_AIM OF THE TASK_. The reply should hold every record, copied exactly, and none of the pictures.

Dataset records
--- START ---

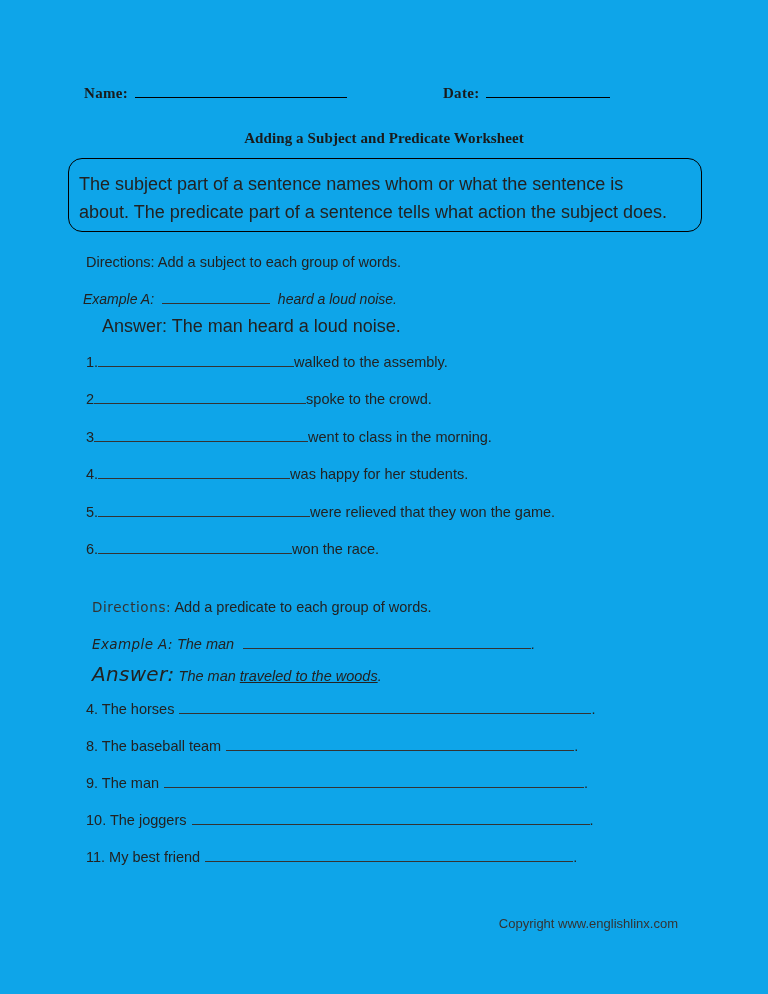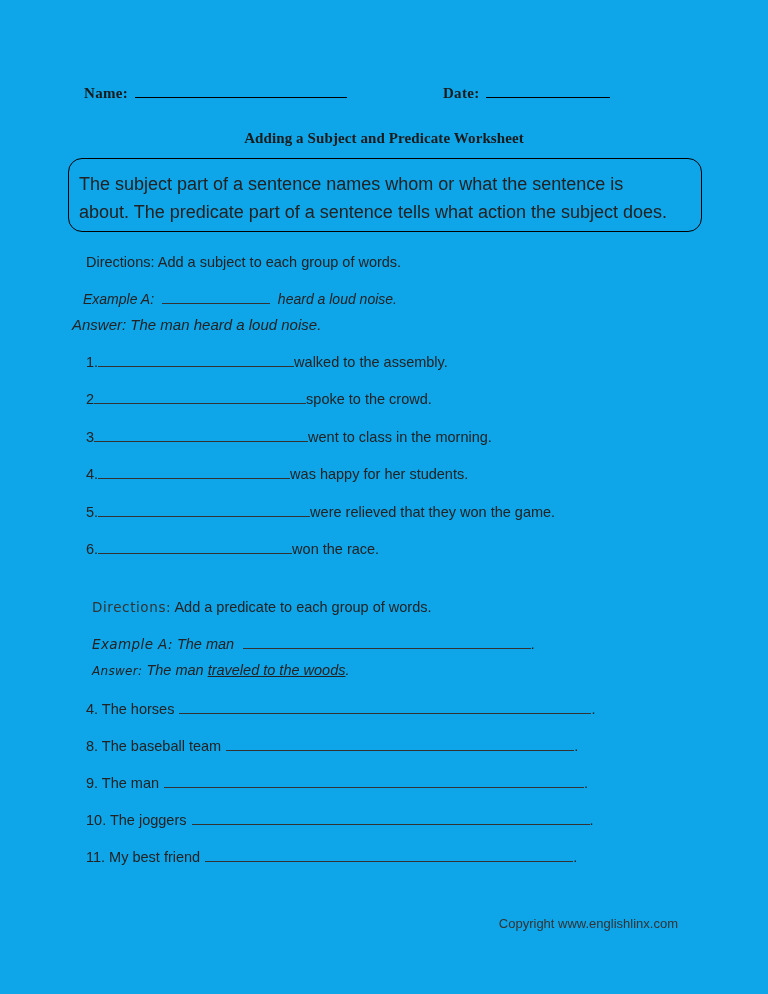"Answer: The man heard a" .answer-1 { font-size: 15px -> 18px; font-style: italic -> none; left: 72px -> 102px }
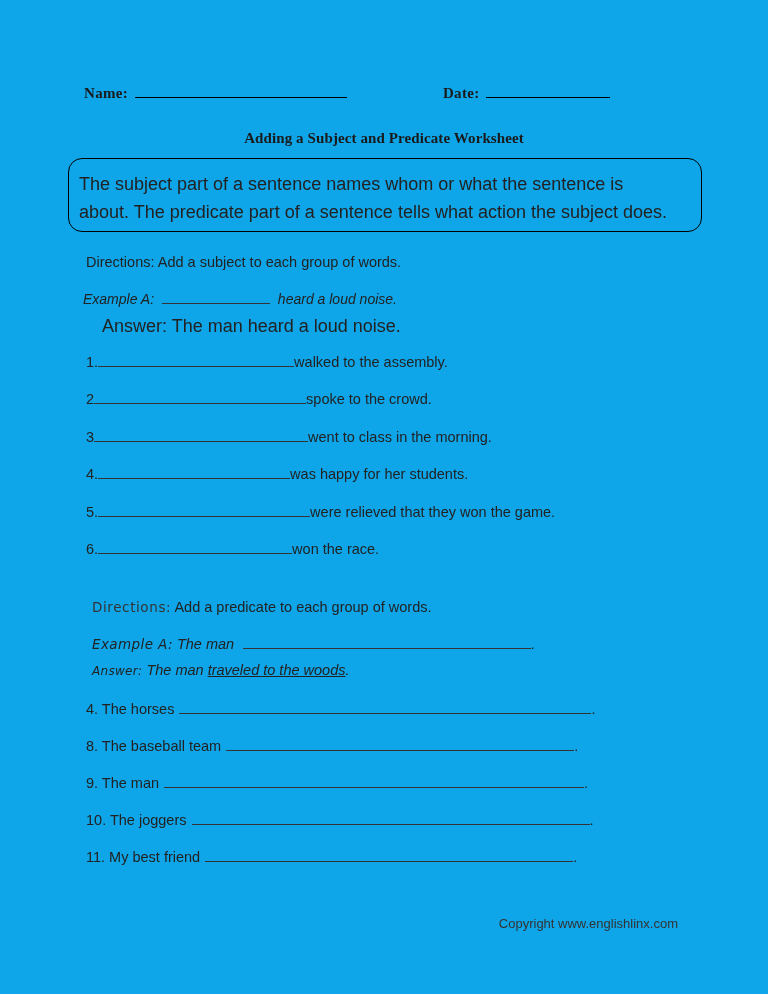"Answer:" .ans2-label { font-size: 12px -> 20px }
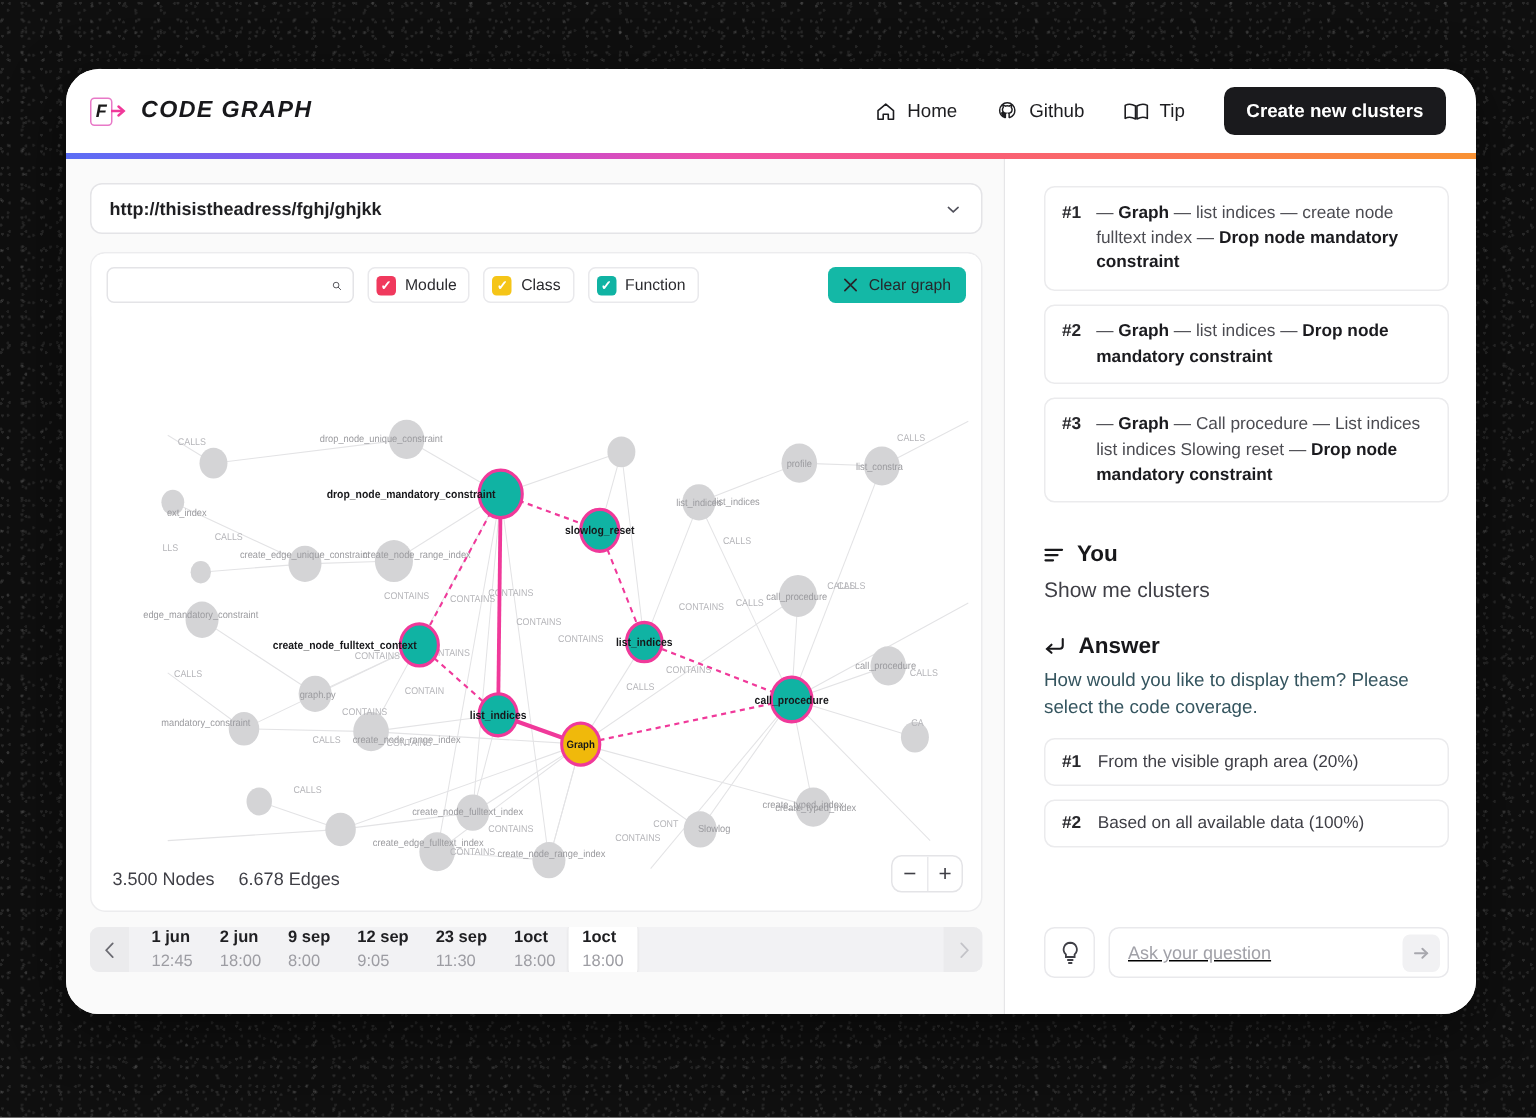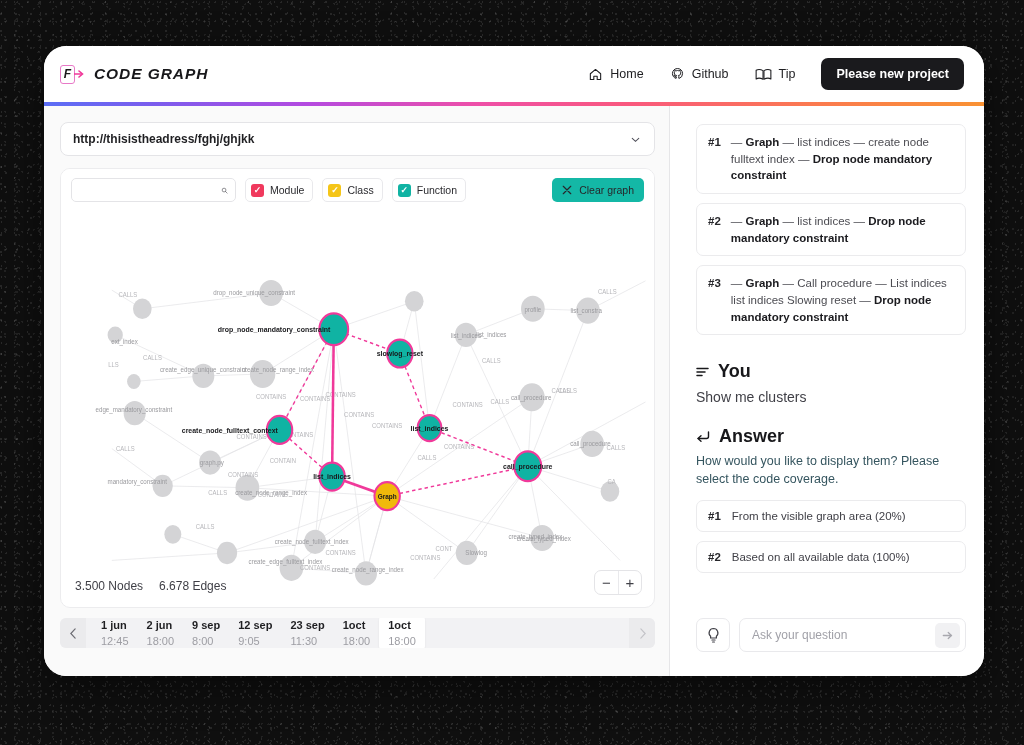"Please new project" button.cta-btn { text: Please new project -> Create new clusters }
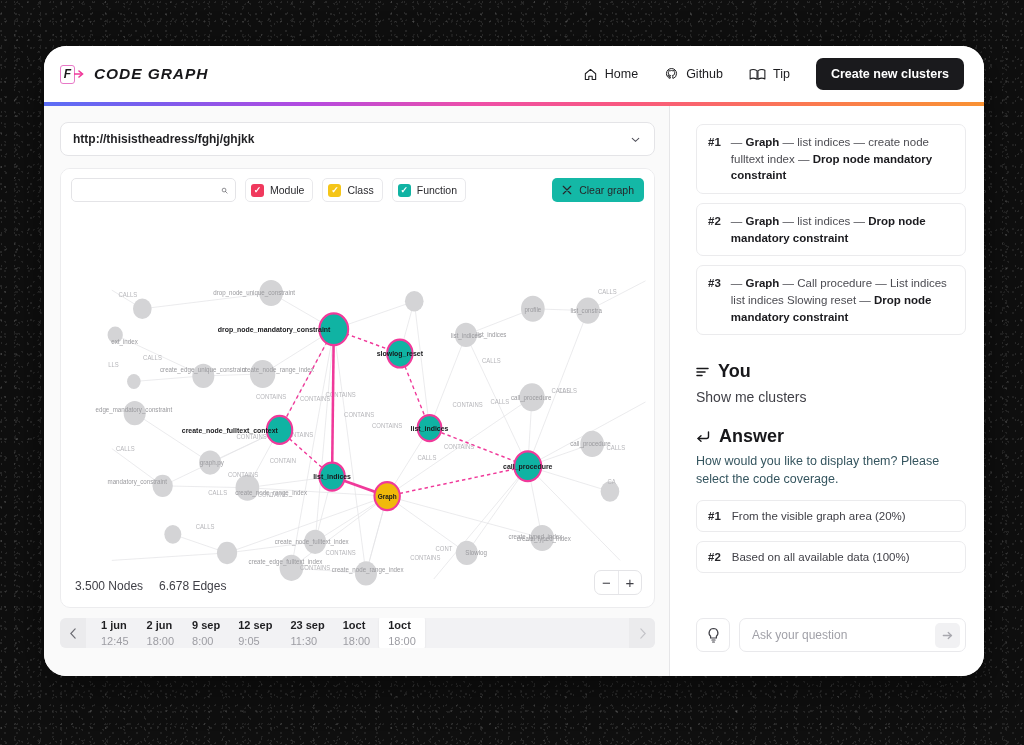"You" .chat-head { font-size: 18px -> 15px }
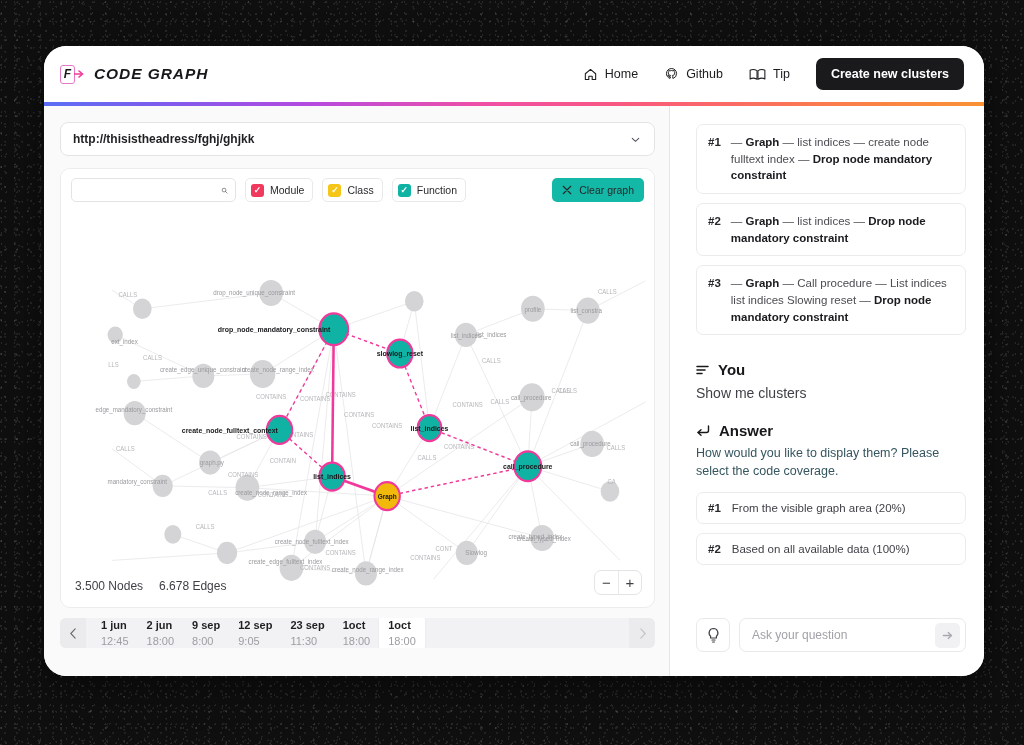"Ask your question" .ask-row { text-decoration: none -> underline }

--- END ---

_OUTPUT OF THE EXERCISE_.
"Answer: The man heard a" .answer-1 { font-size: 15px -> 18px; font-style: italic -> none; left: 72px -> 102px }
"Answer:" .ans2-label { font-size: 12px -> 20px }
"Please new project" button.cta-btn { text: Please new project -> Create new clusters }
"You" .chat-head { font-size: 18px -> 15px }
"Ask your question" .ask-row { text-decoration: none -> underline }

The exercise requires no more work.